ASSIGNMENT:
Read the records below. Copy each line where the string "block" occurs.

DATA FOR THE TASK:
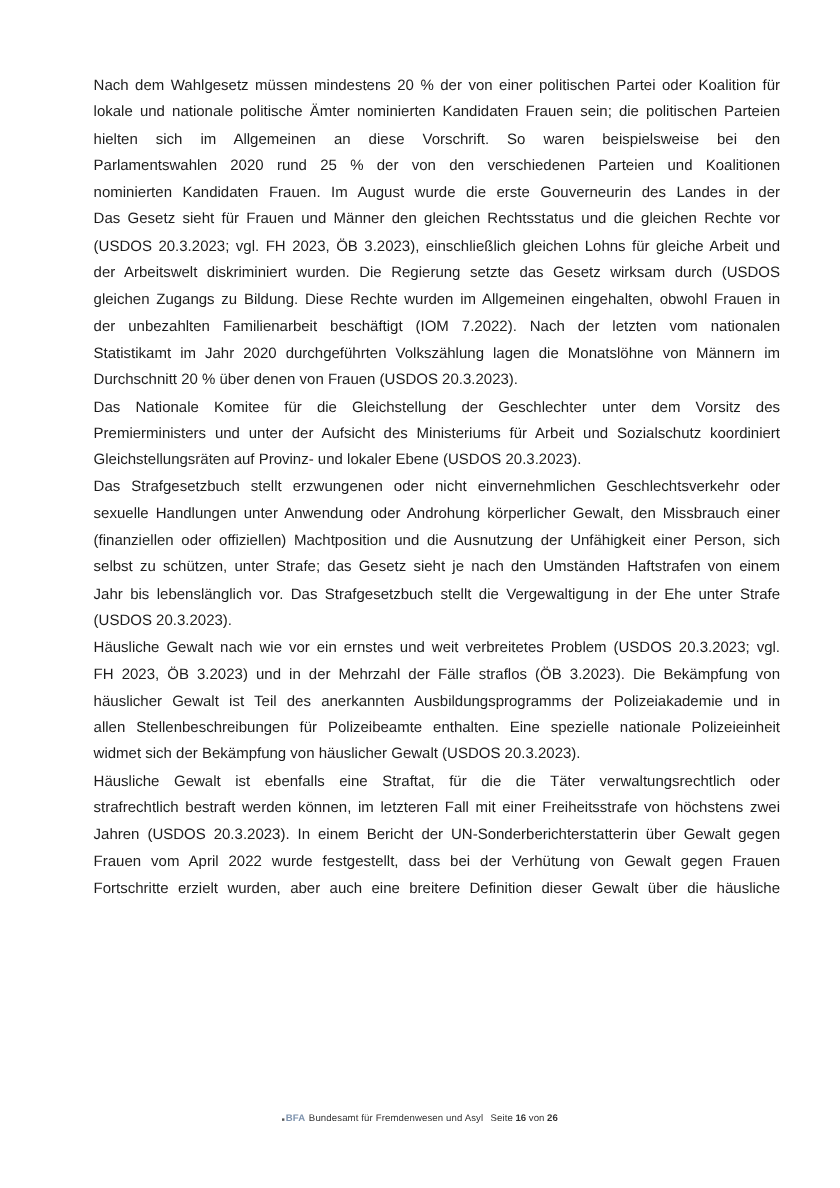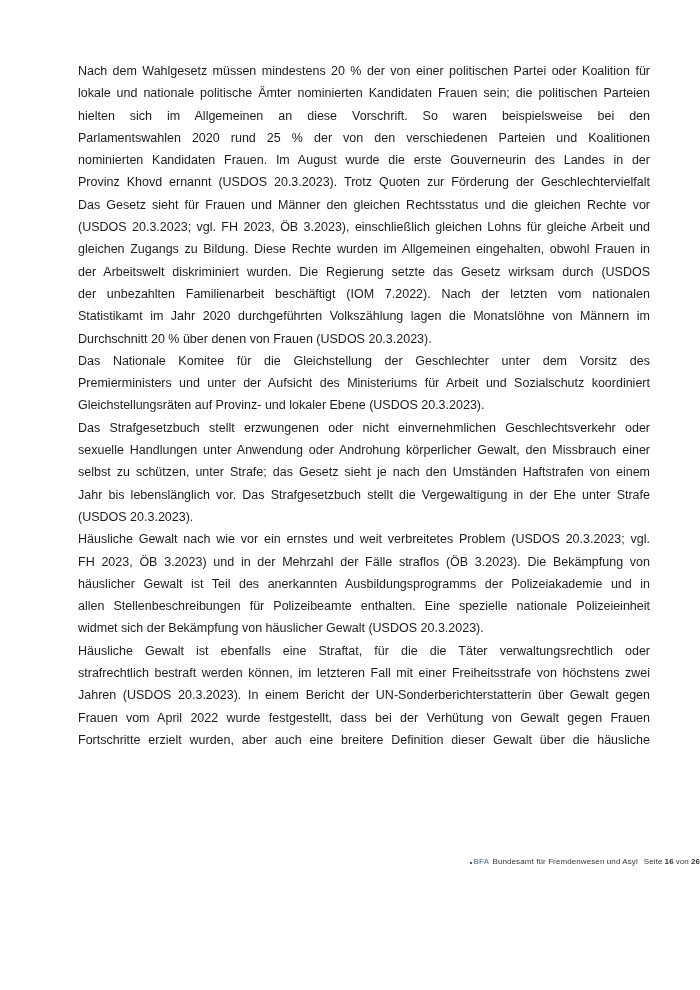--- a/index.html
+++ b/index.html
@@ -35,22 +35,22 @@
     white-space: normal;
     overflow: visible;
   }
   .line.lastline {
     text-align-last: left;
   }
   .footer {
     position: absolute;
     left: 0;
     right: 0;
-    top: 856px;
-    text-align: right;
+    top: 926px;
+    text-align: center;
     font-size: 8px;
     line-height: 12px;
     color: #333333;
     letter-spacing: 0.1px;
   }
   .footer .logo-mark {
     display: inline-block;
     width: 2px;
     height: 2px;
     background: #555555;
@@ -77,41 +77,41 @@
 
 <div class="page">
 
   <div class="body-text" style="color: rgb(28, 28, 28); margin-left: 13px;">
       <div class="paragraph">
         <div class="line">Nach dem Wahlgesetz müssen mindestens 20 % der von einer politischen Partei oder Koalition für</div>
         <div class="line">lokale und nationale politische Ämter nominierten Kandidaten Frauen sein; die politischen Parteien</div>
         <div class="line">hielten sich im Allgemeinen an diese Vorschrift. So waren beispielsweise bei den</div>
         <div class="line">Parlamentswahlen 2020 rund 25 % der von den verschiedenen Parteien und Koalitionen</div>
         <div class="line">nominierten Kandidaten Frauen. Im August wurde die erste Gouverneurin des Landes in der</div>
-        <div class="line">Provinz Khovd ernannt (USDOS 20.3.2023). Trotz Quoten zur Förderung der Geschlechtervielfalt</div>
       </div>
       <div class="paragraph">
         <div class="line">Das Gesetz sieht für Frauen und Männer den gleichen Rechtsstatus und die gleichen Rechte vor</div>
         <div class="line">(USDOS 20.3.2023; vgl. FH 2023, ÖB 3.2023), einschließlich gleichen Lohns für gleiche Arbeit und</div>
+        <div class="line">der Arbeitswelt diskriminiert wurden. Die Regierung setzte das Gesetz wirksam durch (USDOS</div>
         <div class="line">gleichen Zugangs zu Bildung. Diese Rechte wurden im Allgemeinen eingehalten, obwohl Frauen in</div>
-        <div class="line">der Arbeitswelt diskriminiert wurden. Die Regierung setzte das Gesetz wirksam durch (USDOS</div>
       </div>
       <div class="paragraph">
         <div class="line">der unbezahlten Familienarbeit beschäftigt (IOM 7.2022). Nach der letzten vom nationalen</div>
         <div class="line">Statistikamt im Jahr 2020 durchgeführten Volkszählung lagen die Monatslöhne von Männern im</div>
         <div class="line lastline">Durchschnitt 20 % über denen von Frauen (USDOS 20.3.2023).</div>
       </div>
       <div class="paragraph">
         <div class="line">Das Nationale Komitee für die Gleichstellung der Geschlechter unter dem Vorsitz des</div>
         <div class="line">Premierministers und unter der Aufsicht des Ministeriums für Arbeit und Sozialschutz koordiniert</div>
         <div class="line lastline">Gleichstellungsräten auf Provinz- und lokaler Ebene (USDOS 20.3.2023).</div>
       </div>
       <div class="paragraph">
         <div class="line">Das Strafgesetzbuch stellt erzwungenen oder nicht einvernehmlichen Geschlechtsverkehr oder</div>
         <div class="line">sexuelle Handlungen unter Anwendung oder Androhung körperlicher Gewalt, den Missbrauch einer</div>
+        <div class="line">(finanziellen oder offiziellen) Machtposition und die Ausnutzung der Unfähigkeit einer Person, sich</div>
         <div class="line">selbst zu schützen, unter Strafe; das Gesetz sieht je nach den Umständen Haftstrafen von einem</div>
         <div class="line">Jahr bis lebenslänglich vor. Das Strafgesetzbuch stellt die Vergewaltigung in der Ehe unter Strafe</div>
         <div class="line lastline">(USDOS 20.3.2023).</div>
       </div>
       <div class="paragraph">
         <div class="line">Häusliche Gewalt nach wie vor ein ernstes und weit verbreitetes Problem (USDOS 20.3.2023; vgl.</div>
         <div class="line">FH 2023, ÖB 3.2023) und in der Mehrzahl der Fälle straflos (ÖB 3.2023). Die Bekämpfung von</div>
         <div class="line">häuslicher Gewalt ist Teil des anerkannten Ausbildungsprogramms der Polizeiakademie und in</div>
         <div class="line">allen Stellenbeschreibungen für Polizeibeamte enthalten. Eine spezielle nationale Polizeieinheit</div>
         <div class="line lastline">widmet sich der Bekämpfung von häuslicher Gewalt (USDOS 20.3.2023).</div>

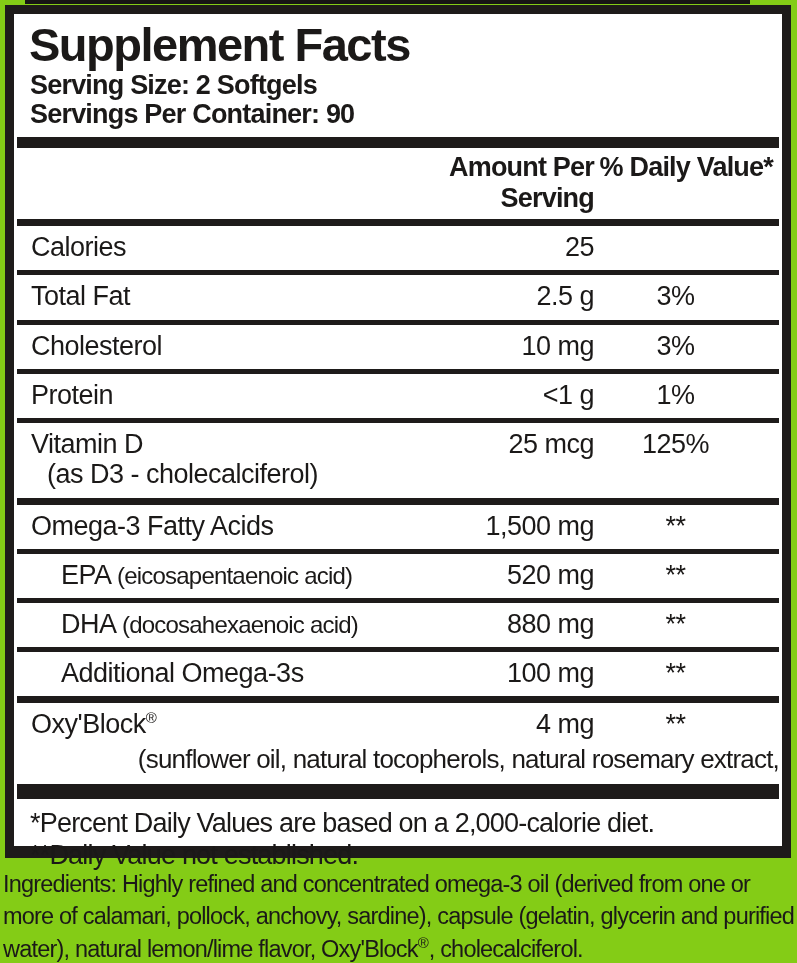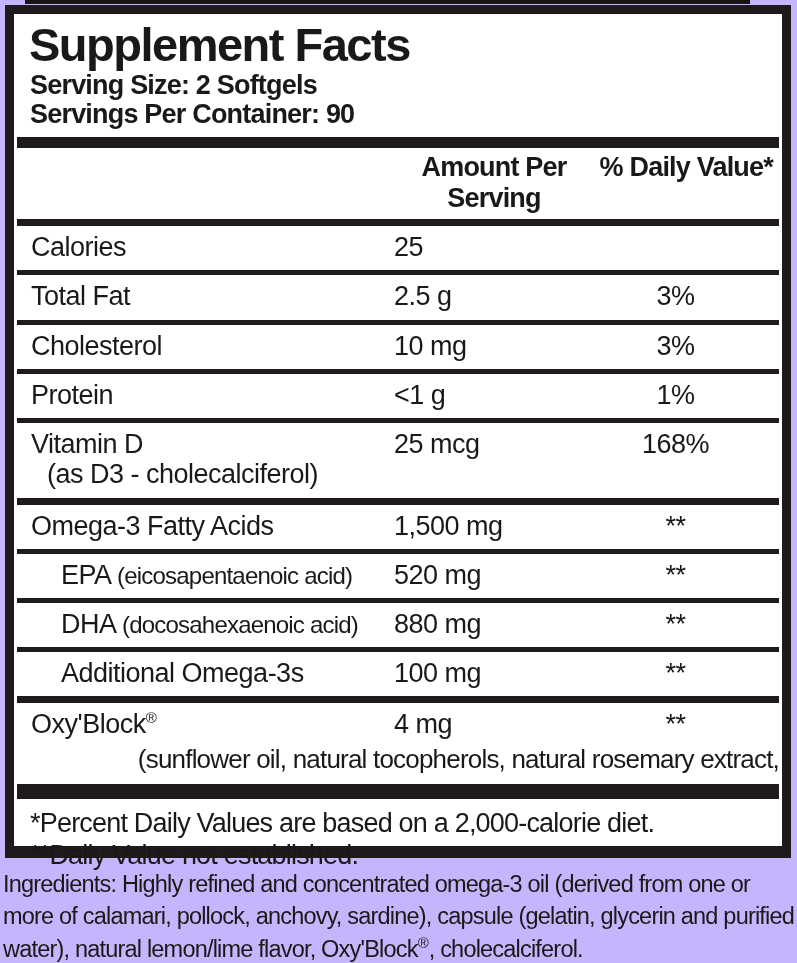--- a/index.html
+++ b/index.html
@@ -1,19 +1,19 @@
 <!DOCTYPE html>
 <html><head>
 <meta charset="utf-8">
 <style>
   html,body{margin:0;padding:0;background:#ffffff;}
   .page{
     position:relative;
     width:797px;height:963px;
-    background:#c4b5fd;
+    background:#84cc16;
     font-family:"Liberation Sans","DejaVu Sans",sans-serif;
     color:#1b1918;
     letter-spacing:-0.5px;
     overflow:hidden;
   }
   .top-sliver{position:absolute;top:0;left:25px;width:725px;height:4px;background:#171514;}
   .sf-box{
     position:absolute;top:5px;left:5px;width:786px;height:853px;
     box-sizing:border-box;
     border:9px solid #1e1b1a;
@@ -29,26 +29,26 @@
     font-size:27px;font-weight:700;letter-spacing:-0.8px;
     padding-left:13px;line-height:1.07;
   }
   .rule{background:#1e1b1a;margin:0;}
   .r5{height:5px;}
   .r7{height:7px;}
   .r11{height:11px;margin-top:8px;}
   .r15{height:15px;}
   .grid{display:grid;grid-template-columns:1fr 200px 185px;align-items:start;}
   .hdr-row{padding:4px 0 5px 0;}
-  .hdr-amt{font-size:27px;font-weight:700;text-align:center;letter-spacing:-0.8px;}
+  .hdr-amt{font-size:27px;font-weight:700;text-align:right;letter-spacing:-0.8px;}
   .hdr-dv{font-size:27px;font-weight:700;text-align:right;letter-spacing:-0.8px;padding-right:6px;}
   .row{padding:6px 0 8px 0;font-size:27px;line-height:1.12;}
   .lbl{padding-left:14px;}
   .lbl-indent{padding-left:44px;}
-  .amt{text-align:left;}
+  .amt{text-align:right;}
   .dv{text-align:center;padding-right:22px;}
   .paren{font-size:24px;letter-spacing:-0.8px;}
   .sublabel{padding-left:16px;}
   .sup-reg{font-size:15px;vertical-align:super;letter-spacing:0;}
   .sub-lines{font-size:26px;line-height:1.18;letter-spacing:-0.8px;margin-top:2px;}
   .sub-line-1{padding-left:28px;text-align:right;}
   .sub-line-2{padding-left:40px;}
   .oxy-block-row{padding-bottom:2px;}
   .oxy-section{padding-bottom:10px;}
   .footnotes{
@@ -111,21 +111,21 @@
     <div class="rule r5"></div>
 
     <div class="grid row">
       <div class="lbl">
         <div>Vitamin D</div>
         <div class="sublabel">(as D3 - cholecalciferol)</div>
       </div>
       <div class="amt">
         <div>25 mcg</div>
       </div>
-      <div class="dv">168%</div>
+      <div class="dv">125%</div>
     </div>
     <div class="rule r7"></div>
 
     <div class="grid row">
       <div class="lbl">Omega-3 Fatty Acids</div>
       <div class="amt">1,500 mg</div>
       <div class="dv">**</div>
     </div>
     <div class="rule r5"></div>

RESULT FOR THIS EXERCISE:
     display: inline-block;
   .oxy-block-row{padding-bottom:2px;}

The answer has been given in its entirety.